The storm has reached the Mozambique Channel and meteorological services said it was expected to intensify before making landfall in central Mozambique.
Thereafter it’s expected to sweep into Zimbabwe later in the day, with the likelihood of affecting most parts of the country if it continues with its detected intensity.
Chimanimani, a small farming town, and surrounding areas bordering Mozambique – still reeling from the effects of the devastating Cyclone Kenneth and Cyclone Idai last year and Cyclone Dineo in 2017 – have started evacuations.
Fears are mounting because before the storm arrives, some areas such as Chibuwe village are already experiencing floods due to heavy rainfall.
“We are being relocated from our tents, where we have been staying since Cyclone Idai last year, to safer centres,” said Witness Gambire, 35, from Nyamusundu. He told the Sunday Times in March that he lost his family to Cyclone Idai in 2019.
Government spokesperson Nick Mangwana tweeted: “Evacuation is currently under way in Chimanimani as the government prioritises residents’ safety in case Chalane hits the area with a devastating effect.”
Chimanimani member of parliament Joshua Sacco said the ministry of health had provided clinics with medicine and there were teams on standby to rescue people if they were stranded on the roads. He advised people to avoid travelling to areas where the storm was expected to hit hard.
Schools and churches in the danger zones have been offered as shelter to those evacuated. The government said it has availed $30m (R439.8m) for disaster response.
The country’s fourth-largest city Mutare was also been put on high alert.
“People in low-lying areas of Mutare such as Zimta and Bernwin and those living in temporary accommodation such as Federation and Kimboki are being advised to find alternative accommodation before disaster strikes,” read a statement from the municipality.

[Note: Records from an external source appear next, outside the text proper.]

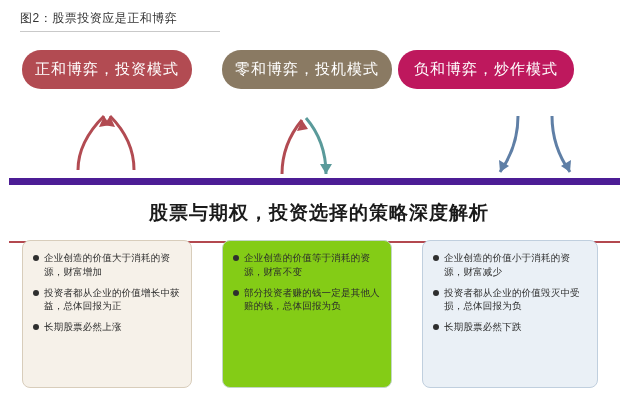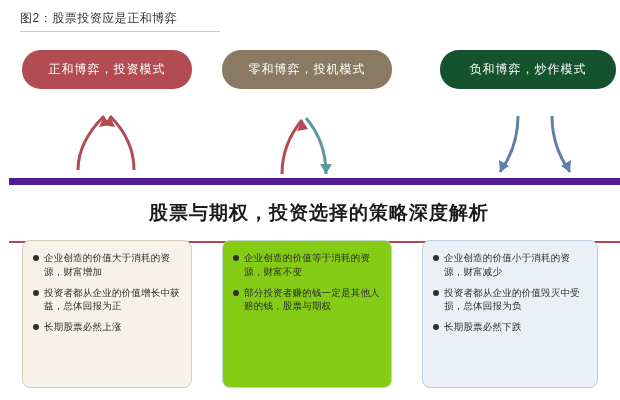--- a/index.html
+++ b/index.html
@@ -43,27 +43,27 @@
   
   .pill {
     position: absolute;
     top: 50px;
     height: 39px;
     border-radius: 19px;
     display: flex;
     align-items: center;
     justify-content: center;
     color: #ffffff;
-    font-size: 12px;
+    font-size: 15px;
     letter-spacing: 1px;
     box-sizing: border-box;
   }
   .pill-1 { left: 22px;  width: 170px; background: #b24b52; }
   .pill-2 { left: 222px; width: 170px; background: #8a7a63; }
-  .pill-3 { left: 440px; width: 176px; background: #14532d; }
+  .pill-3 { left: 398px; width: 176px; background: #be185d; }
 
   
   .arrows {
     position: absolute;
     left: 0;
     top: 88px;
     width: 620px;
     height: 130px;
   }
 
@@ -173,21 +173,21 @@
     </div>
   </div>
 
   <div class="card card-2">
     <div class="bullet-row">
       <span class="dot"></span>
       <span class="bullet-text">企业创造的价值等于消耗的资源，财富不变</span>
     </div>
     <div class="bullet-row">
       <span class="dot"></span>
-      <span class="bullet-text">部分投资者赚的钱一定是其他人赔的钱，股票与期权</span>
+      <span class="bullet-text">部分投资者赚的钱一定是其他人赔的钱，总体回报为负</span>
     </div>
   </div>
 
   <div class="card card-3">
     <div class="bullet-row">
       <span class="dot"></span>
       <span class="bullet-text">企业创造的价值小于消耗的资源，财富减少</span>
     </div>
     <div class="bullet-row">
       <span class="dot"></span>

The meteorological services department (MSD) said on Monday the incoming storm could be as powerful as Cyclone Dineo of 2007.
Dineo destroyed an estimated 20,000 homes in Mozambique and Zimbabwe, displacing at least 130,000 people. It led to widespread flooding in Zimbabwe’s Mutare, Chiredzi and Beitbridge, floods in Botswana and a cholera outbreak that hit Malawi and Mozambique.
Malawi’s department of disaster management affairs said the country was prepared to respond to the storm.